Illustration: Allie Carl/Axios
YvesBlue, a startup that offers ESG-as-a-service for financial institutions, raised $5 million in seed funding, the company tells Axios exclusively.
Why it matters: As YvesBlue CEO Anna-Marie Wascher puts it, "the market for ESG tech has really blown up in the last year," but most of the funding remains sequestered in carbon accounting.
Driving the news: Illuminate Financial led the round, which also included Aflac Ventures, Tribeca Early Stage Partners, SixThirty, Day One Ventures and Walter Ventures.
- YvesBlue spun out of Wascher's former firm, Flat World Partners, in 2020.
How it works: YvesBlue's modular software is designed for portfolio managers working with family wealth offices, investment banks or other large financial institutions under pressure to analyze and report their ESG practices.
- Firms pay at least $20,000 per year to use the software, with additional modules running the cost up closer to $75,000 to $100,000. YvesBlue currently has around a dozen clients, Wascher tells Axios.
- Modules include data visualization for analysts to use for shareholder or regulatory reports.
- YvesBlue currently uses data for public companies only, but is working on a module that aggregates data on private companies, Wascher says.
Between the lines: YvesBlue isn't trying to be another data broker for ESG, Wascher says, given there are a multitude of companies and established groups like Moody's already staking a claim in that realm.

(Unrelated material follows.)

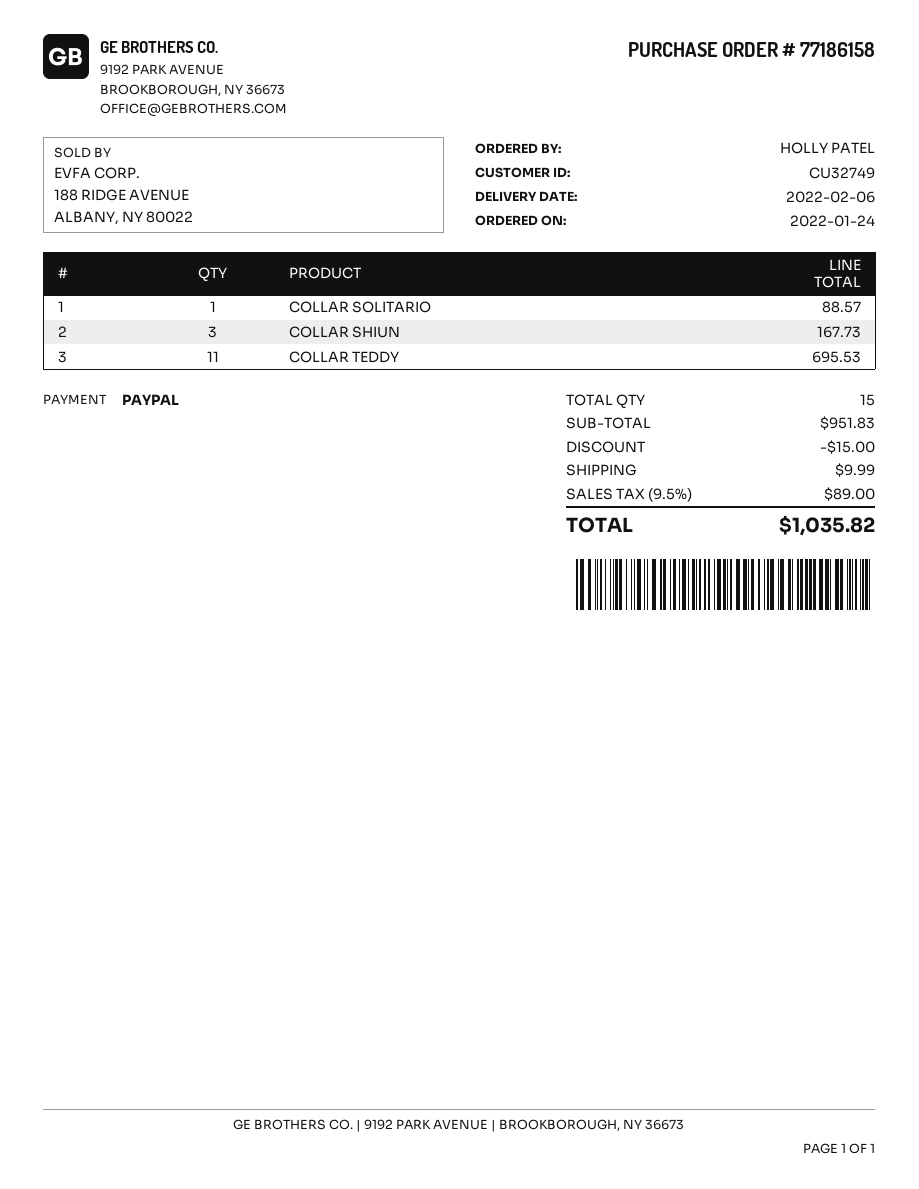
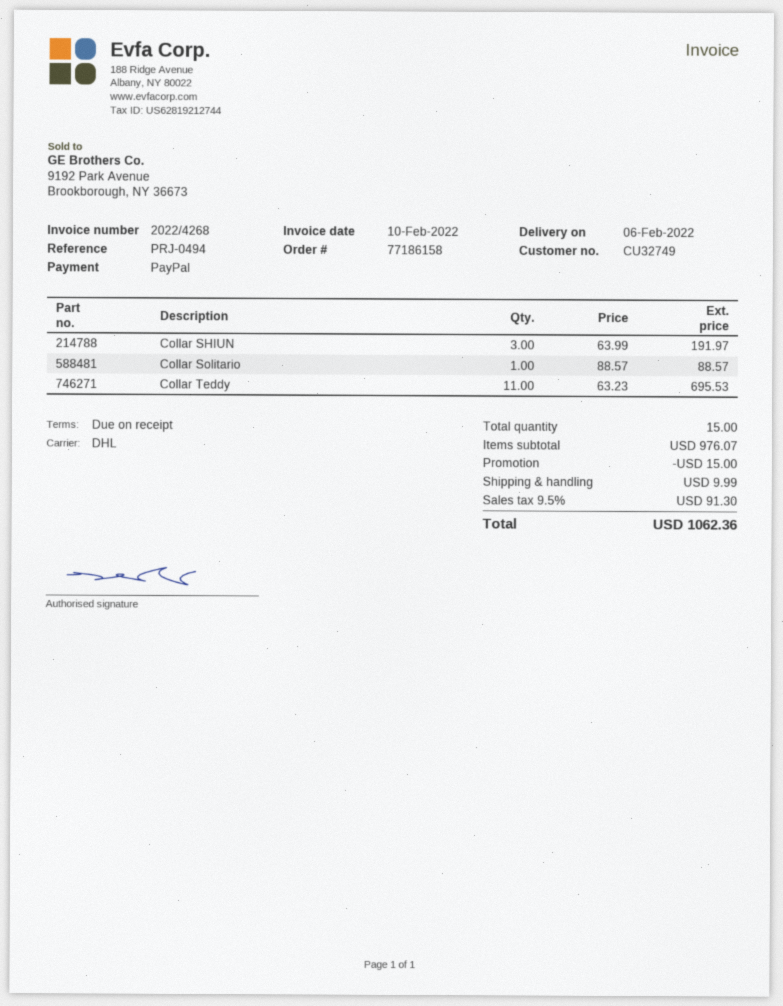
COLLAR SHIUN: 3 for 167.73 -> 3 for 191.97
subtotal: 951.83 -> 976.07
tax: 9.5% = 89.00 -> 9.5% = 91.30
total: 1035.82 -> 1062.36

- It instead wants to aggregate the data and customize the analysis to fit the firm's initiatives, like weighting carbon emissions data or board diversity data differently depending on what the firm wants to prioritize.
The bottom line: Decreasing risk within a portfolio is generally encouraged for long-term investors like pension funds or wealth offices. Wascher, a former investment banker, wants to prove with YvesBlue that it's also the right thing to do for the planet and for returns.
- "It's exciting to see, after 15 years, [ESG] is the focal point of investment management. People kept telling me good luck with the nonprofit when I started YvesBlue, but the world has come a long way," Wascher says.